I like eclipse+pydev; although I did pay my dues learning the basics of
eclipse. F9 saves file and runs it.

If you're an emacs dude, emacs + python mode is pretty good.  ctrl-c
ctrl-c runs the active buffer.  Of course if you don't already know
emacs, avoid it like the plague.

> -----Original Message-----
> From: at
> [ at]On
> Behalf Of Michael R. Copeland
> Sent: Thursday, September 13, 2007 6:00 PM
> To: python-list at
> Subject: How to Start
>    I've decided that Python is a language/environment I'd 
> like to learn 
> (I've been a professional programmer for 45+ years), but I 
> really don't 
> know where and how to start!  I have a number of books - and 
> am buying 
> some more - but because of the bewildering number of after-market 
> packages, environments, and add-ons, I am really quite 
> perplexed about 
> starting.  8<{{
>    Yes, I could fire up the interactive mode and play with some 
> statements...but I consider that sort of thing for 
> programming neophytes 
> or experimenting with specific issues.  First, I want to develop a 
> simple Windows application, and because of the plethora of 
> "stuff" the 
> Python world offers, I don't know where to begin.  
>    For example, what basic, easy-to-use interface might I 
> start with to 
> build a simple text file parsing and analysis program?  That is, I'd 
> like to start with a simple Windows shell that prompts for a 
> file name, 
> processes it, and then displays some result.

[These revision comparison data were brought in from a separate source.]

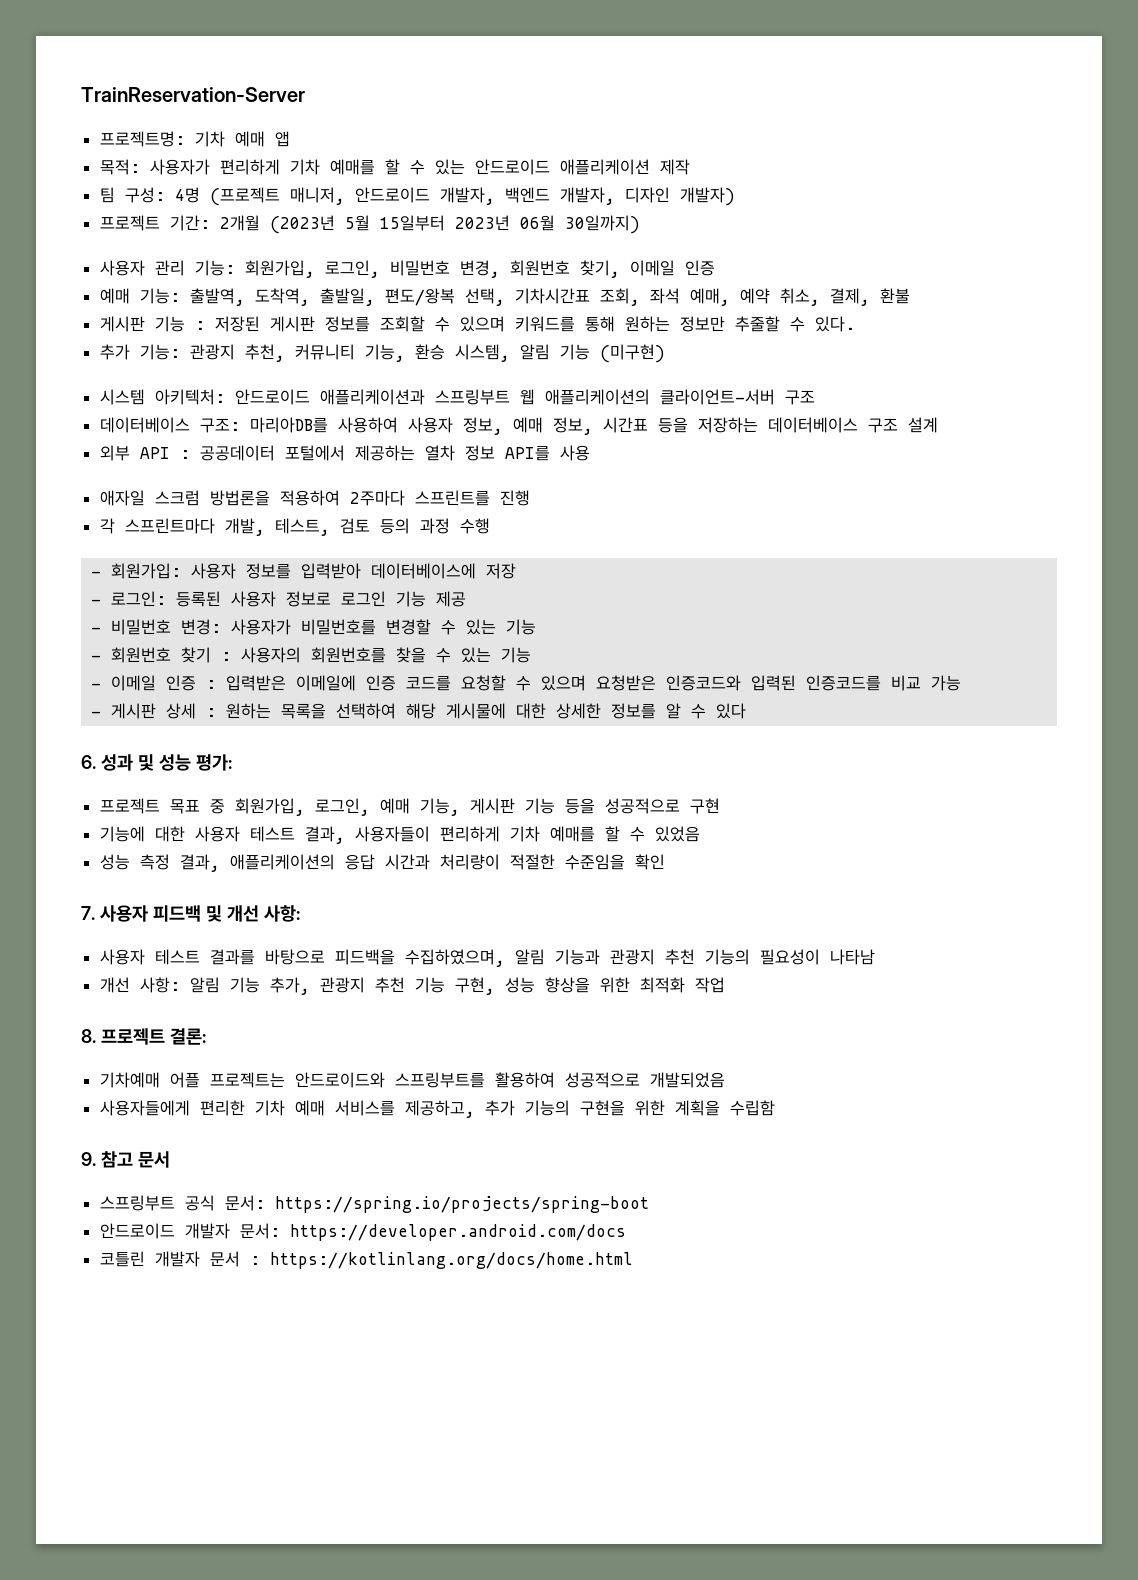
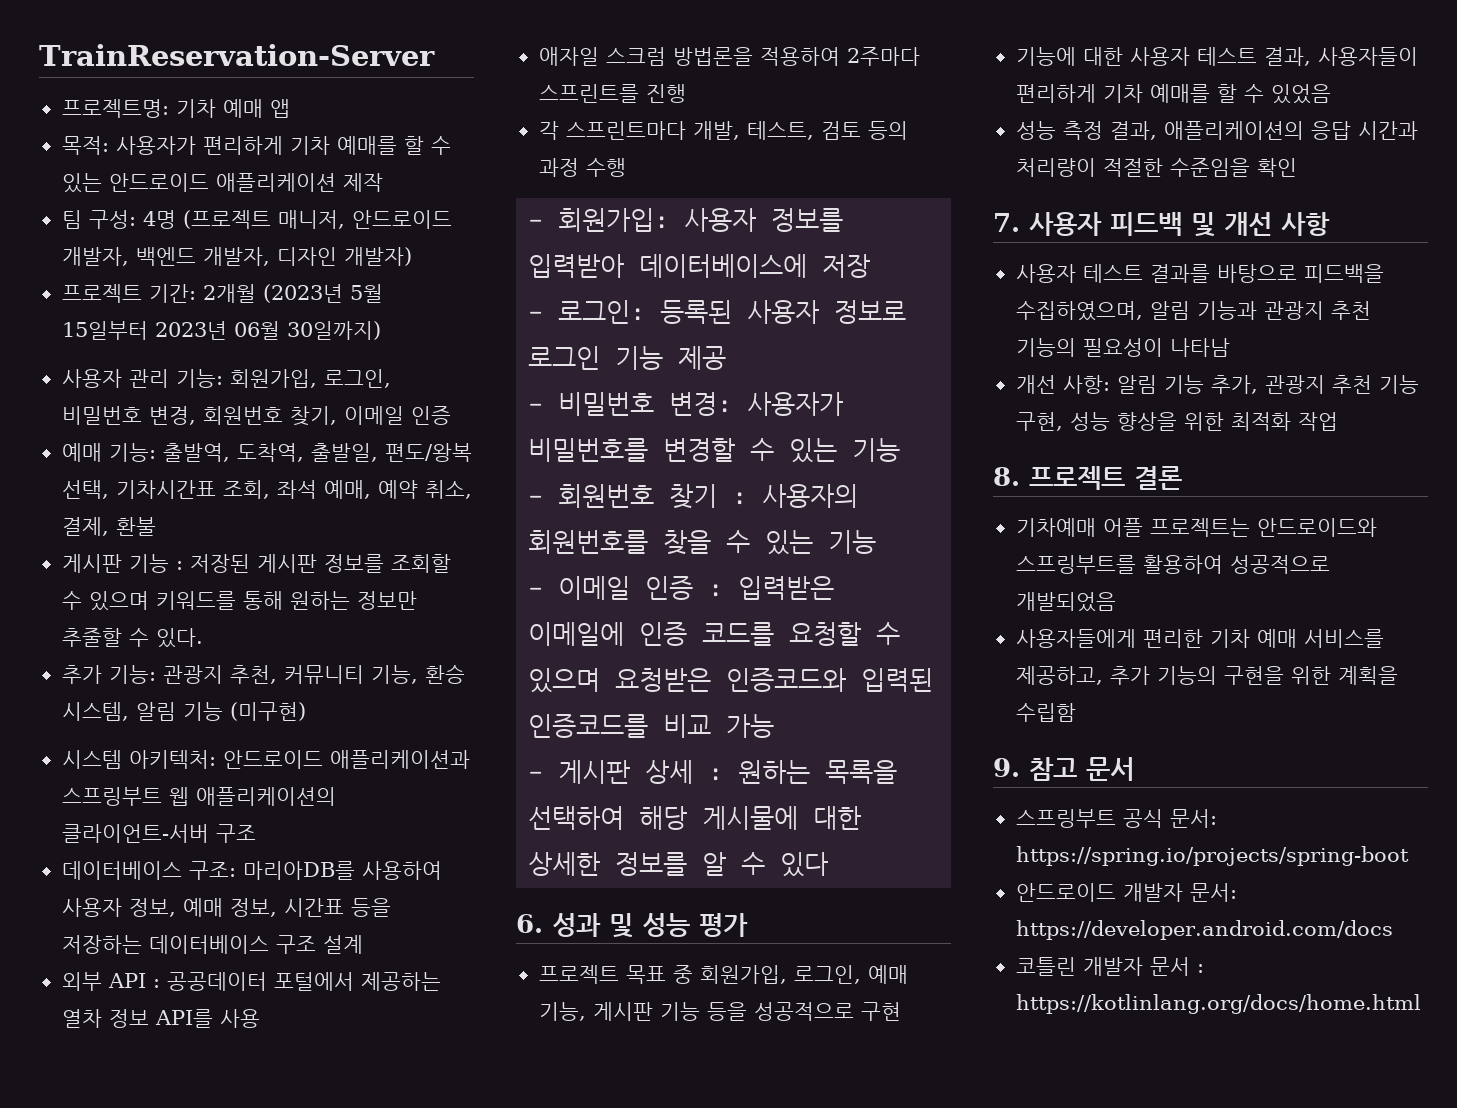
- 6. 성과 및 성능 평가:
+ 6. 성과 및 성능 평가
- 7. 사용자 피드백 및 개선 사항:
+ 7. 사용자 피드백 및 개선 사항
- 8. 프로젝트 결론:
+ 8. 프로젝트 결론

>    I am certainly impressed with the apparent experience and 
> openness of 
> the regular players here, but the discussions here (and in 
> c.l.p.announce) truly presume knowledge and experience with Python I 
> don't yet have.  Yes, for even a very experienced programmer, 
> entering 
> the Python world is very daunting - but I want to get started.